RECORDS TO USE
####

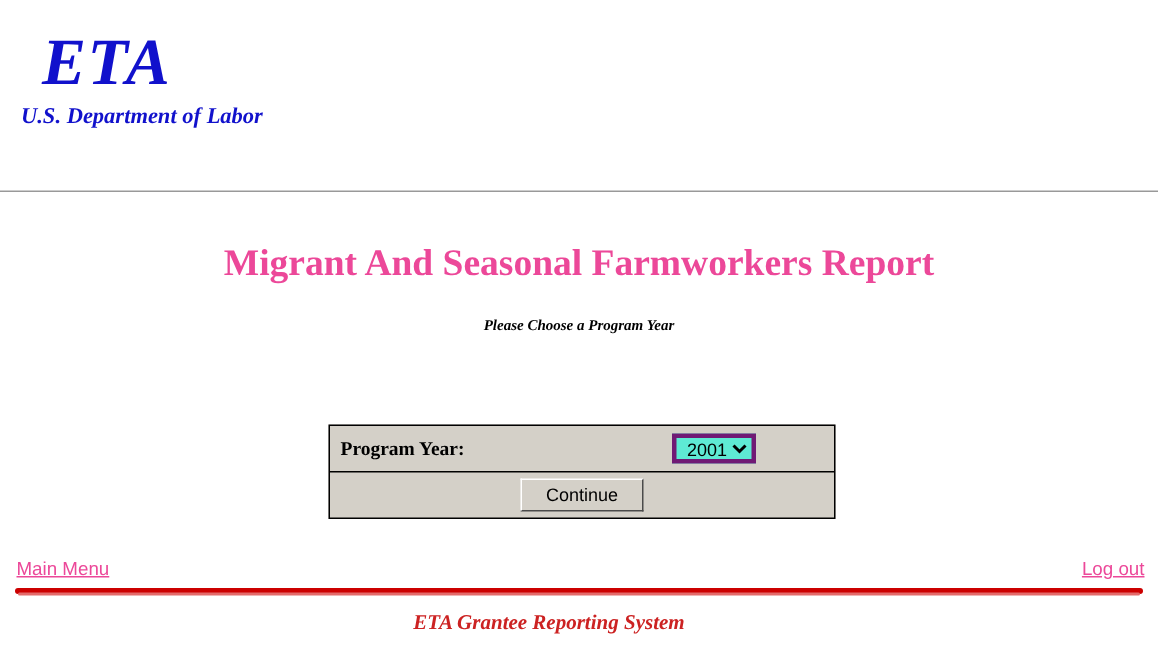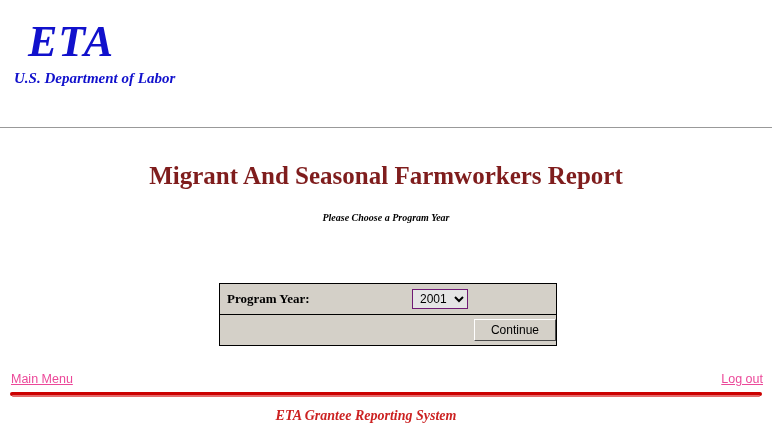--- a/index.html
+++ b/index.html
@@ -75,21 +75,21 @@
   
   #main {
     position: relative;
   }
   #page-title {
     text-align: center;
     margin-top: 34px;
     font-family: "Liberation Serif", serif;
     font-weight: bold;
     font-size: 25px;
-    color: #7f1d1d;
+    color: #ec4899;
   }
   #page-subtitle {
     text-align: center;
     margin-top: 22px;
     font-family: "Liberation Serif", serif;
     font-weight: bold;
     font-style: italic;
     font-size: 10px;
     color: #000000;
   }
@@ -103,46 +103,47 @@
     border: 1px solid #000000;
     background: #d4d0c8;
     font-family: "Liberation Serif", serif;
   }
   #form-row-1 {
     display: flex;
     align-items: center;
     height: 30px;
     border-bottom: 1px solid #000000;
     padding: 0;
+    gap: 36px;
   }
   #form-label {
     font-weight: bold;
     font-size: 13px;
     color: #000000;
     padding-left: 7px;
     flex: 0 0 185px;
   }
   #year-select-wrap {
     flex: 0 0 auto;
   }
   #year-select {
     font-family: "Liberation Sans", sans-serif;
     font-size: 12px;
     height: 20px;
     width: 56px;
-    border: 1px solid #701a75;
-    background: #e5e5e5;
+    border: 3px solid #701a75;
+    background: #5eead4;
     padding: 0 0 0 3px;
     color: #000000;
   }
   #form-row-2 {
     height: 30px;
     display: flex;
     align-items: center;
-    justify-content: flex-end;
+    justify-content: center;
   }
   #continue-button {
     font-family: "Liberation Sans", sans-serif;
     font-size: 12px;
     color: #000000;
     background: #d4d0c8;
     border-top: 1px solid #ffffff;
     border-left: 1px solid #ffffff;
     border-right: 1px solid #4a4a4a;
     border-bottom: 1px solid #4a4a4a;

####

TASK
Every line above with the word "justify" is to be copied out.

SOLUTION
-    justify-content: flex-end;
+    justify-content: center;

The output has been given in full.